Intravascular imaging such as IVUS can be very useful to assess the vessel size for appropriate stent selection. Current coronary covered stents can be used (off‐label) to treat SVGAs with reference vessel diameter up to 5.5 mm and off‐label use of peripheral stents in SVGAs with larger reference vessel diameter. If a 0.035” wire cannot be safely placed in the vessel under treatment, two or three 0.014” wires can be placed in the SVG and used as a railing to deliver an appropriately sized peripheral stent. Based on CT images available, aneurysmal segment was in the body of the graft with a good proximal and distal reference vessel for appropriately sized stent (landing zones). The size of stent needed was more of a dynamic decision process. Considering the emergent nature of the procedure, two supportive coronary wires were placed in case needed as railing for a peripheral covered stent in a large bore saphenous graft. However, Eagle‐Eye IVUS (intra vascular ultrasound) catheter used revealed a reference vessel diameter of 4.8 mm, compatible with a coronary covered stent.

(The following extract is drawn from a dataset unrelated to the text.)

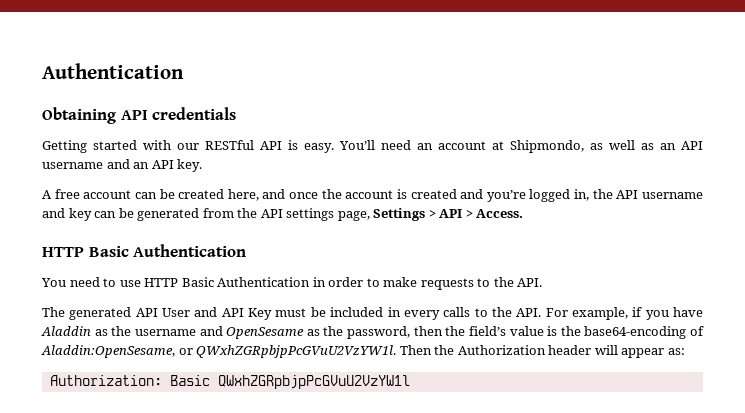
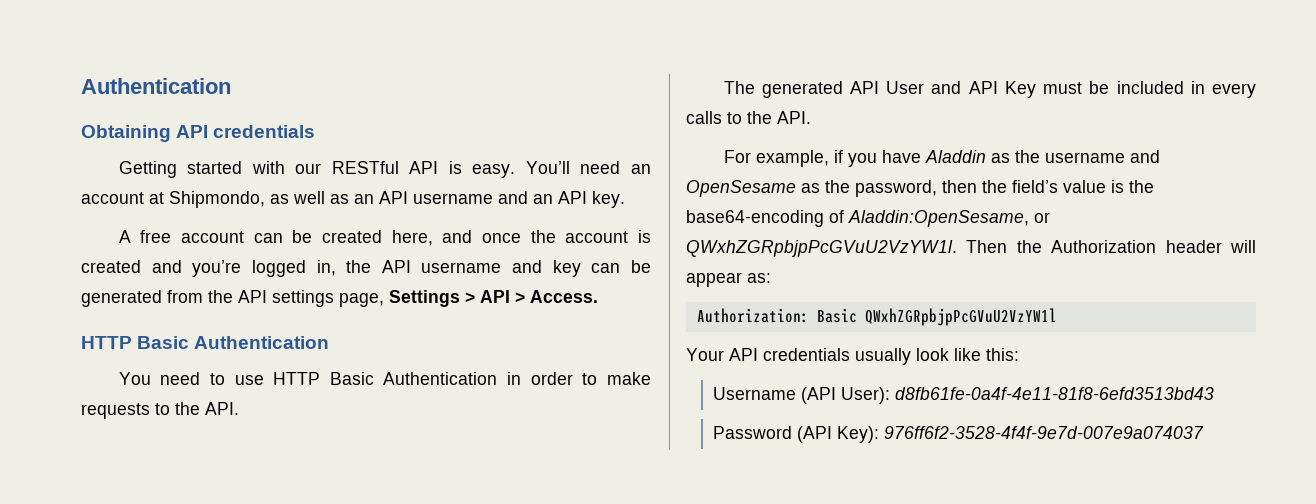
(542, 312) none -> (811, 117) //
(410, 382) none -> [686,348,1019,365] [712,387,1214,404] [712,426,1204,443] // Your API credentials usually look like this: // Username (API User): d8fb61fe-0a4f-4e11-81f8-6efd3513bd43 // Password (API Key): 976ff6f2-3528-4f4f-9e7d-007e9a074037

As noted in peripheral the vascular bed, SVGAs may grow in size over a period of just 6 months. ⁷ The overall risk of complications (myocardial infarction, rupture, mechanical compression of adjacent structures, and death) rises with increase in SVGA size (33.3% for ≤ 20 mm to 69.2% for > 100 mm). ² This cutoff is better studied in peripheral arterial aneurysms but observational data on saphenous vein grafts also goes along the same pattern. Any aneurysm smaller than 2 cm can be closely monitored and managed conservatively, with the knowledge of possible bleeding complications even with this size. Risk of complication is significantly higher once the aneurysm grows bigger than this. Interestingly, the risk for myocardial infarction (~20%) is noted to be higher for smaller size SVGAs (≤20 mm) compared to larger ones (likely due to easier washout of smaller aneurysmal sacs by blood jets leading to distal clot embolization. ² Increased overall complication risk with larger size SVGAs is mainly driven by mechanical compression of the adjacent structures rather than rupture or myocardial infarction. Hence, defining a safe size cutoff for surveillance versus early intervention is difficult. These cases should be discussed in a heart team meeting such as structural heart team, to offer customized management. An appropriate follow‐up is warranted for these patients based on their individual risks because recurrence of SVGAs around the stent or in a different area along the length of the graft has been reported.

3. CONCLUSION

A multi‐specialty heart team approach with prompt diagnosis, imaging, and treatment in acute presentation of SVGA leads to favorable outcomes.

CONFLICT OF INTEREST

All authors have declared they have no conflicts of interest relevant to this manuscript.

AUTHOR CONTRIBUTIONS

Eric Gnall: drafted the manuscript, the main conceptual ideas, and proof outline. Manju Bengaluru Jayanna: careful editorial and technical review, critical revisions of the manuscript. Timothy Shapiro: careful editorial review, provided critical feedback, and helped shape the manuscript. Muhammad Abdulbasit and Maria Elena Drosou: careful editorial and critical revisions of the manuscript. Tariq Ahmad: drafted the manuscript, the main conceptual ideas, supervised the work and as the corresponding and as the last author, is the main person responsible for the contents of the article. All authors discussed, contributed, and approved the final manuscript.

ETHICAL APPROVAL

As a case report, this work was exempt from need for IRB approval.

Supporting information

Video S1

Video S2

Video S3

Supplementary Material

Gnall E, Jayanna MB, Shapiro T, Abdulbasit M, Drosou ME, Ahmad T. “Water running in my chest”: Delayed spontaneous rupture of an aortocoronary saphenous vein graft aneurysm. Clin Case Rep. 2021;9:2317–2322. 10.1002/ccr3.4024

DATA AVAILABILITY STATEMENT

Data sharing not applicable to this article as no datasets were generated or analyzed during the current study.